En face de cette auberge, de l’autre côté du chemin, s’élevait la demeure du docteur Riccabocca.

Quelques années avant la date de ce récit, la diligence, se rendant d’un port de mer à Londres, s’arrêta devant l’auberge suivant sa coutume pendant une bonne heure, afin que les voyageurs pussent dîner comme des Anglais chrétiens et non pas engouffrer une assiettée de soupe bouillante, comme des païens de Yankees avec ce maudit sifflet qui se fait entendre comme un démon à leurs oreilles. C’était le meilleur endroit de toute la route pour faire un bon dîner, car la truite du ruisseau voisin était renommée et renommés aussi les moutons du seigneur d’Hazeldean.

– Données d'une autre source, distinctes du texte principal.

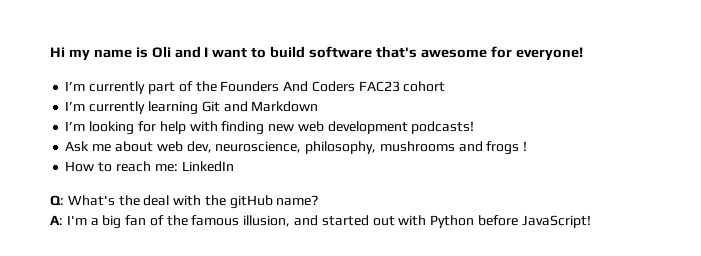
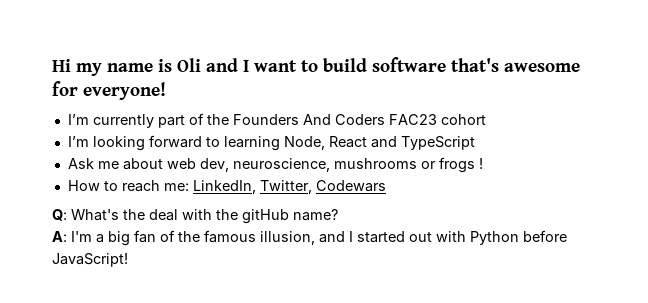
[89,101,319,115] [65,121,475,135] currently learning Git and Markdown // I’m looking for help with finding new web development podcasts! -> [92,135,475,151] looking forward to learning Node, React and TypeScript
[305,141,483,154] philosophy, mushrooms and -> [333,158,436,169] mushrooms or
[181,161,234,172] LinkedIn -> [192,180,386,194] LinkedIn, Twitter, Codewars
(319, 220) none -> [349,231,353,242] I

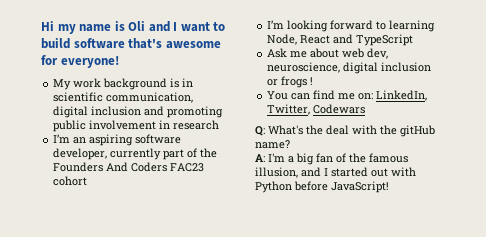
[67,114,89,125] I’m -> [53,78,194,90] [53,92,194,103] [53,106,224,118] [53,120,220,132] [53,134,182,146] [53,148,108,160] My work background is in scientific communication, digital inclusion and promoting public involvement in research // I’m an aspiring software developer,
[333,158,417,169] mushrooms -> [343,62,432,74] digital inclusion
[67,180,189,192] How to reach me: -> [267,90,374,100] You can find me on:

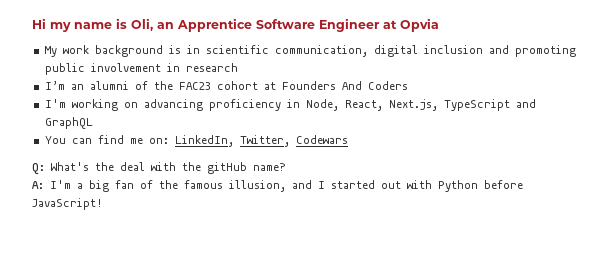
[128,21,226,32] [41,38,221,49] [41,55,119,68] Oli and I want to build software that's awesome for everyone! -> [131,18,439,32] Oli, an Apprentice Software Engineer at Opvia
[89,134,182,146] [53,148,218,160] aspiring software developer, currently part of the -> [89,81,276,90] alumni of the FAC23 cohort at
[170,163,205,172] [53,176,88,186] [267,20,436,32] [267,34,414,46] [267,48,389,59] [267,62,432,74] [267,76,314,88] FAC23 cohort // I’m looking forward to learning Node, React and TypeScript // Ask me about web dev, neuroscience, digital inclusion or frogs ! -> [44,99,536,111] [44,117,93,129] // I'm working on advancing proficiency in Node, React, Next.js, TypeScript and GraphQL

De l’intérieur de la diligence étaient descendus deux voyageurs qui, seuls insensibles aux attraits du mouton et de la truite, refusèrent de dîner. C’étaient deux étrangers à la figure mélancolique : l’un était le docteur Riccabocca, presque tel que nous le voyons maintenant, sinon que ses vêtements noirs étaient moins usés, son grand corps moins maigre et qu’il ne portait pas encore de lunettes : l’autre était son domestique. Ils voulaient marcher un peu pendant que la voiture était arrêtée. En ce moment l’œil de l’Italien s’était fixé sur une maison délabrée et presque en ruines, qui néanmoins était bien située. À mi-côte, sur une verte colline, tournée en plein midi avec une petite cascade tombant d’un rocher artificiel ; une terrasse avec une balustrade, quelques urnes et quelques statues brisées devant son portique ionien. Sur la route se trouvait un écriteau avec des caractères à demi effacés annonçant que la maison était à louer non meublée avec ou sans terrain.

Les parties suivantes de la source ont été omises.